Next to the suspension, the exhaust system of your gasoline-fueled four-cycle truck engine is perhaps the most misunderstood bolt-on performance combination on the market. The basic concept of less-restrictive flow is pretty well understood, and that's what most systems promise: less backpressure and less restriction to airflow to get more power from your engine. True, there are some issues with how the engine management systems of each brand respond to the increased airflow, but generally, these parts make a predictable amount of power from the increased mass airflow through the engine.

In discussing the exhaust system, we should first answer the basic question of what, exactly, an exhaust system does.

Two things: First, it routes the heated gas generated during the compression stroke as fuel and air burn in the cylinder, away from the passenger compartment, which is a good thing since several of its chemical components - particularly carbon monoxide - are toxic; second, if properly designed, it can increase the power output of an engine.

How Does an Exhaust System Improve the Power Output of an Engine?: In the simplest terms, it increases the mass airflow through the engine by improving the volumetric efficiency (VE) of the engine and by reducing pumping losses on the exhaust side.

Volumetric efficiency is defined as the actual volume of air that the engine captures in its cylinders divided by the physical size of the swept volume of the cylinder and combustion chamber. In other words, if a cylinder has a swept volume of 37.5 ci and it only pulls in 18.75 ci, we say it is 50 percent volumetric efficient; for 100 percent VE, it'd take in 37.5 ci.

Pumping losses refer to the power used to pump the mass in and out of the engine.
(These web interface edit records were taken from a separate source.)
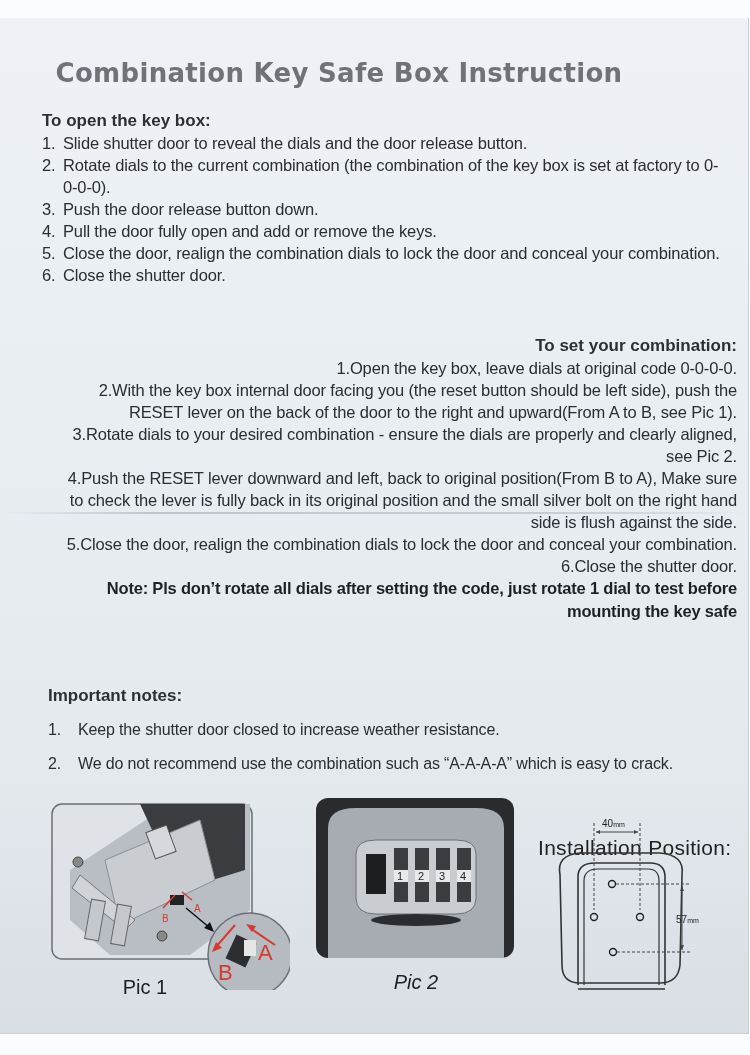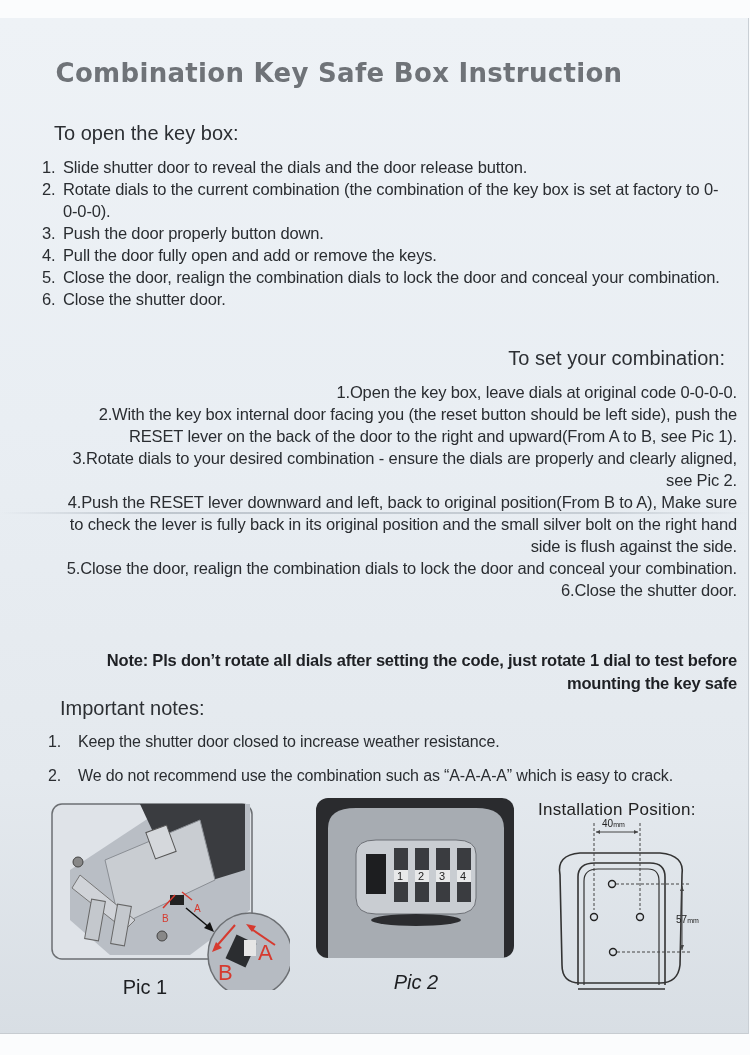"To open the key box:" .section h3 { font-size: 20px -> 17px; font-weight: normal -> bold; margin: 12px -> 0 }
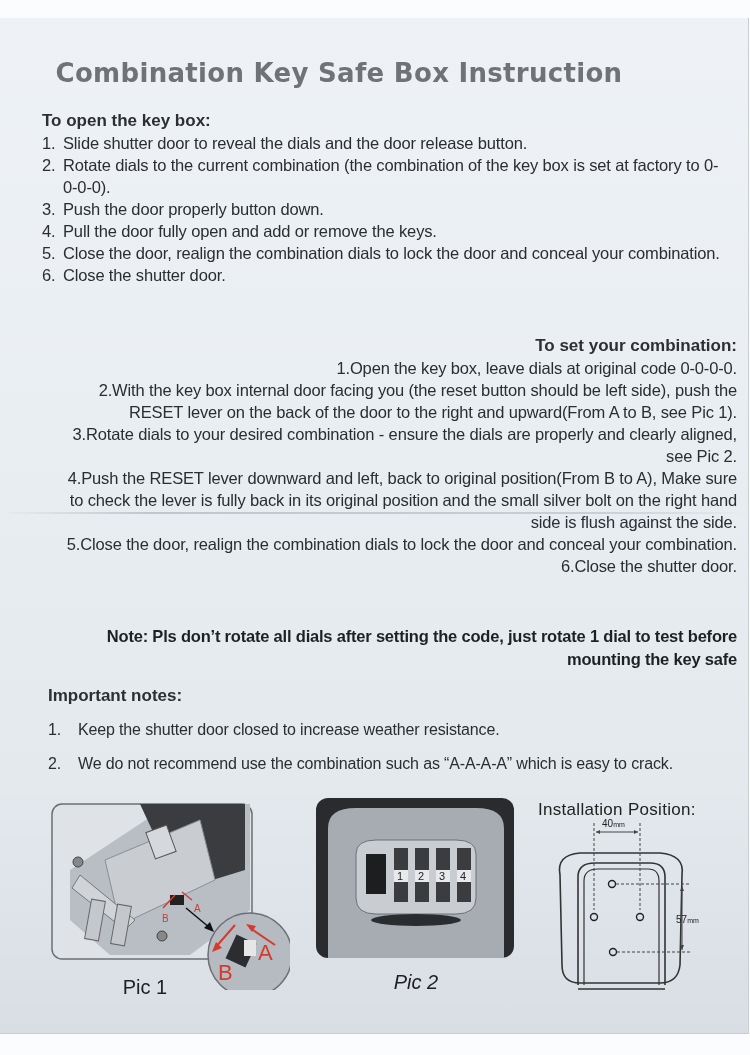"Push the door properly button" span { text: properly -> release }
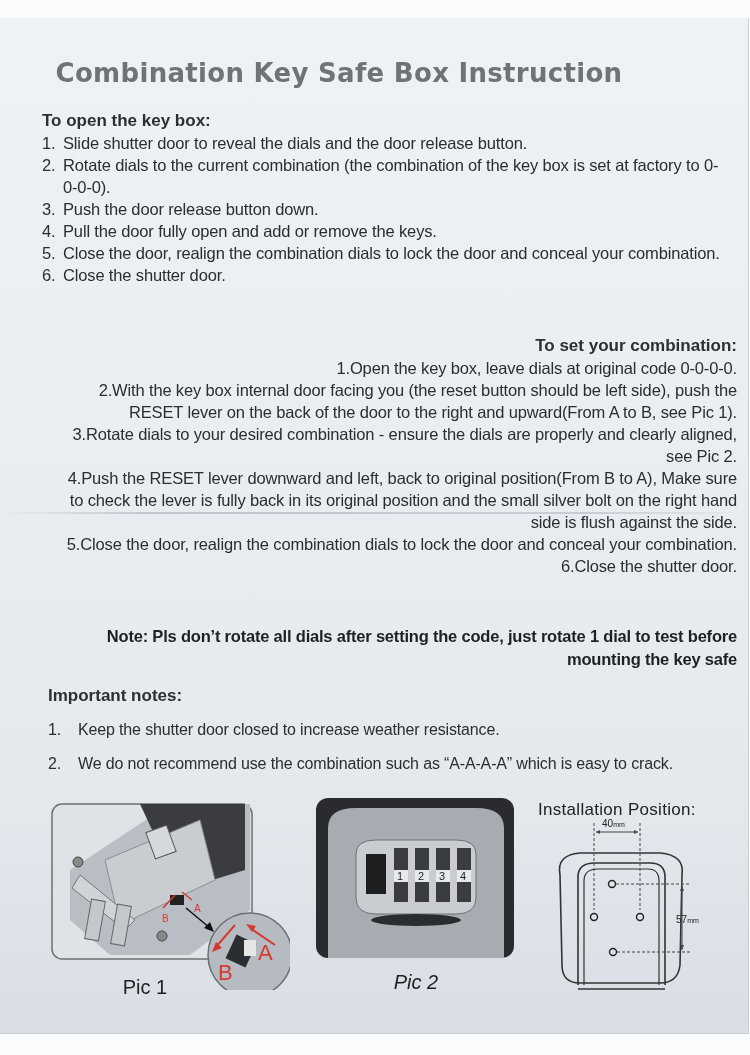"Note: Pls don’t rotate all" .note { margin-top: 48px -> none }
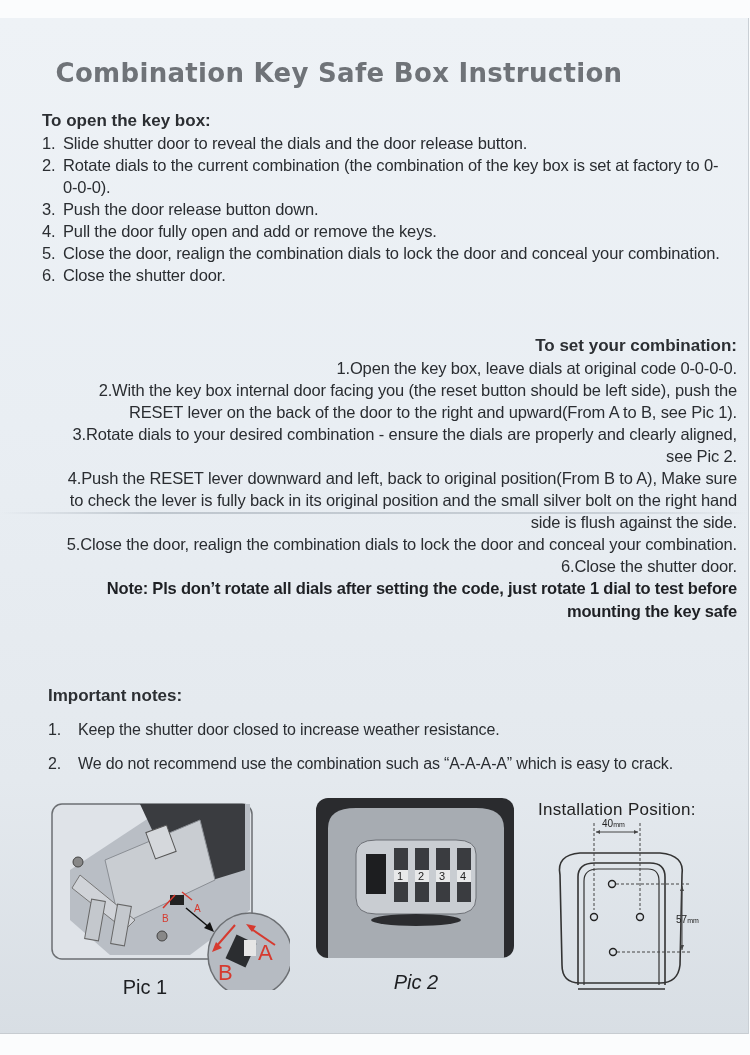"Installation Position:" .install-title { font-size: 17px -> 21px; top: 800px -> 836px }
A portion of the engine's power is used to generate a pressure drop in the cylinder on the intake stroke that is filled to the extent of the cylinder's volumetric efficiency by the higher pressure of atmosphere (about 14.7 psi at sea level for standard conditions). A portion of the engine's power is also used to force the leftover gas from the combustion process, out of the combustion chamber, through the exhaust port, down the exhaust system, and finally, out into the pressure of the atmosphere.

How Does the Exhaust System Improve Each Cylinder's Volumetric Efficiency and Reduce Pumping Losses?: Most of the improvement in VE comes from using the energy of the exhaust pulse to help evacuate the cylinder and begin the process of filling it during overlap (when the exhaust valve pops open just before the intake valve closes), a process engine tuners call the scavenging effect. The scavenging effect occurs when a negative pressure pulse is created behind the exiting gas, helping to suck the remaining spent gas from the cylinder.

Modern cam designs open the exhaust well before the piston reaches bottom dead center. This does two things. First, because the exhaust gas is hotter and therefore exerts more pressure within the cylinder than it would be later in the power stroke, when the exhaust valve opens the higher pressure is used to accelerate the mass of the exhaust gas, which by itself helps evacuate, or blow down, the cylinder. Second, by opening the exhaust valve while the intake is open, the negative pressure wave behind the exiting exhaust pulse helps pull the intake charge into the cylinder. A properly designed exhaust system will enhance this process.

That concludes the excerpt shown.